Viverá alguns anos mais, com certeza, pois a visão do padre e do seminarista conduzindo os santos óleos para a extrema-unção pregou-lhe tal susto que de estalo lhe curou gripe e desmaio. Levanta-se lépida e para provar saúde, de camisola de algodão com florinhas azuis bordadas na gola, executa uns passos de dança e mostra a língua para o farmacêutico, o demónio da velha. Esclerosada sim, agonizante uma ova!

Apagavam-se as luzes quando o farmacêutico, o padre e Ricardo abandonaram a casa de dona Belarmina que os conduziu até à porta:

- Seu Aloísio, quando quiser agourar alguém, vá agourar a sua mãe!

Acompanhando o reverendo à Igreja para guardar os santos óleos e a água benta, Ricardo percebeu Maria Imaculada atrás da Mangueira e foi visto por ela. Ainda levou o padre à casa paroquial, ouvindo-o trancar a porta. Na rua da Frente, Ascânio e o poeta se distanciam. Veio então.

- Você é tão bonito de batina, bem.

Ricardo está leve e feliz. Deus lhe dera o bom pretexto sem causar mal a ninguém, apenas a caminhada nocturna de padre Mariano, obrigação do ofício de pastor.

Maria Imaculada não veste organdi azul-celeste, está de saia negra e blusa estampada mas trás nos cabelos, como ontem, jasmins-do-cabo e na boca o mesmo sorriso fresco e claro. Foram-se beijando pelo caminho; ao chegar à beira do rio, vendo-o indeciso, ela o toma pela mão e o conduz ao mais recôndito esconderijo sob os chorões na Bacia de Catarina. Deitou-se, abriu a blusa, suspendeu a saia, nada por debaixo apenas o corpo arrepiando-se ao correr da brisa.

- Vem depressa, bem, que estou com frio.

Ricardo empunha a Batina, desabotoa o shorte, Maria Imaculada ri:

- Tu vai me santificar, bem.

Juntos voltam para a Praça. Ricardo, rindo à toa, toca-lhe o rosto, beija-lhe os olhos, enfia a mão nos crespos cabelos, guarda no bolso da batina o jasmim-do-cabo. Despedem-se ao lado da mangueira.

- Amanhã venho de novo lhe esperar, bem. Na mesma hora.

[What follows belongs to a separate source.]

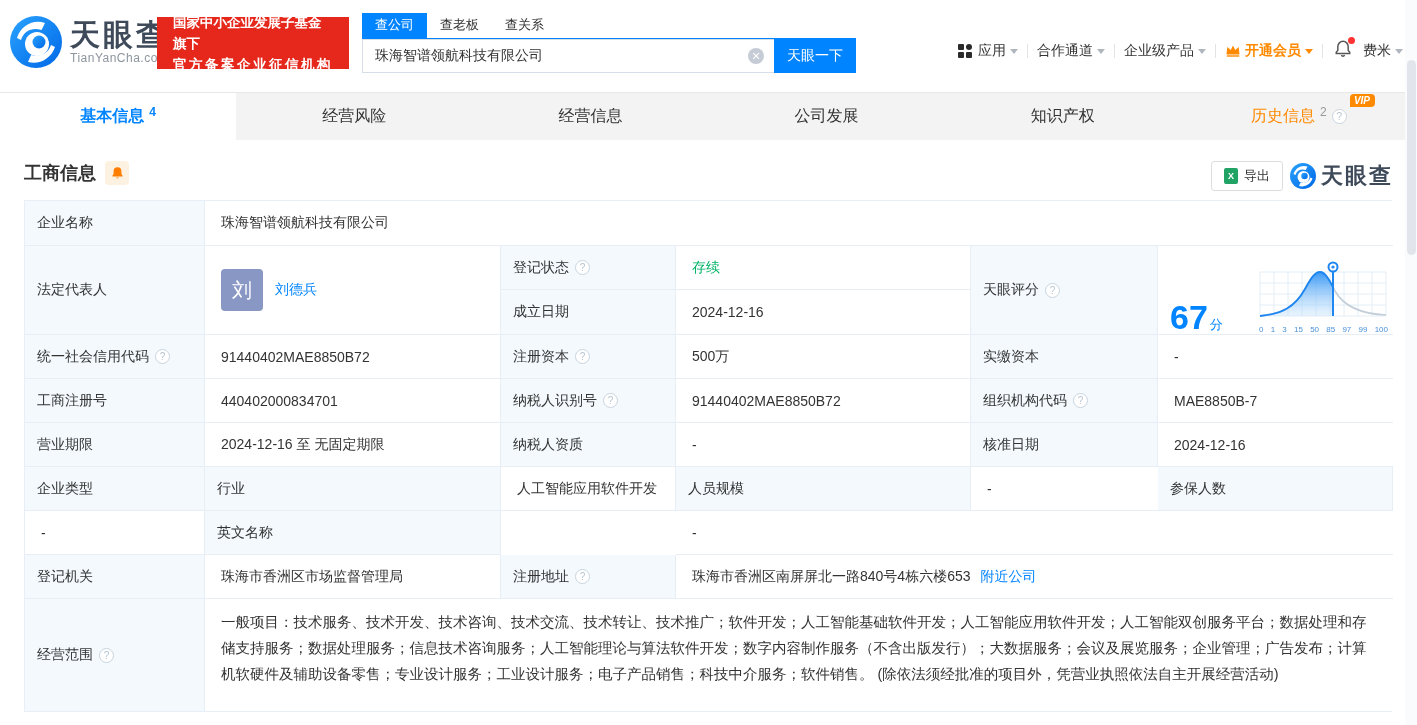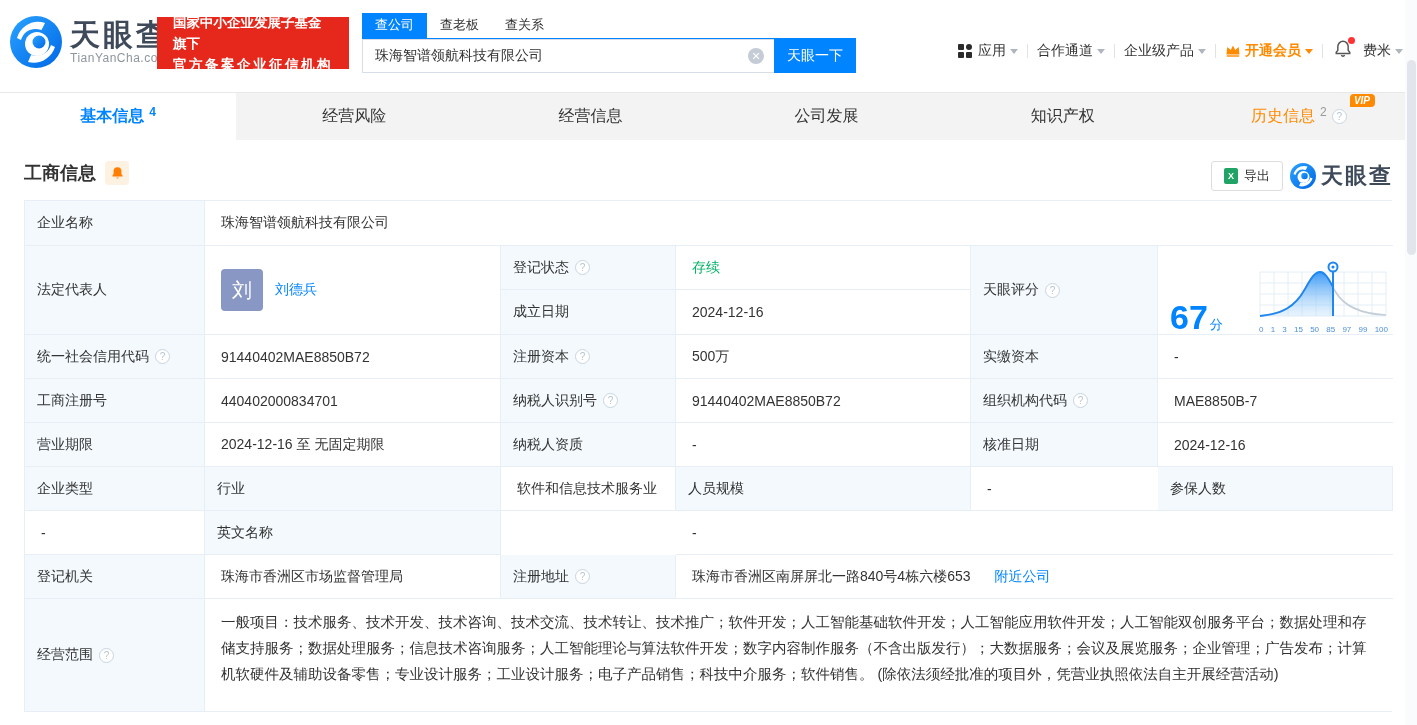"软件和信息技术服务业" span { text: 软件和信息技术服务业 -> 人工智能应用软件开发 }
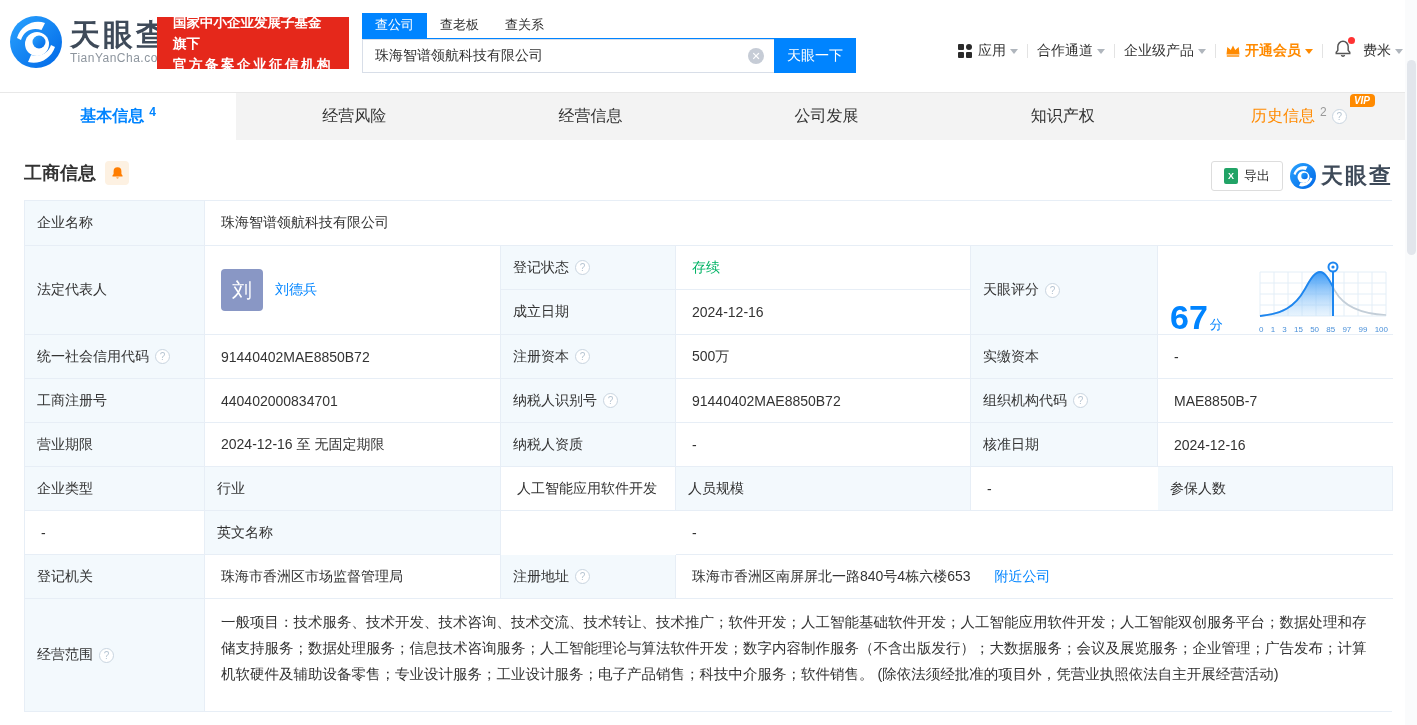"附近公司" a.link { margin-left: 24px -> 10px }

- Amanhã vou para Mangue Seco.

- Vai demorar lá, bem? – a voz ansiosa.

- Sábado estou aqui, tu pode me esperar.

- Não deixe de vir senão vou morrer de tristeza.

- Venho sem falta. Até Sábado, Imaculada.

- Espere mais um pouquinho, bem. Me beije outra vez.

No melhor do beijo, surge um vulto na Praça. Ricardo se desprende, Maria Imaculada dissolve-se na escuridão. Caindo de bêbado, Bafo de Bode se aproxima, vem da beira do rio, fala aos arrotos mas o faz em voz baixa, evitando os gritos costumeiros. Não em respeito ao sono dos demais e, sim, porque também tem os seus protegidos:

- Castigue o pau padreco, e viva Deus que é nosso pai.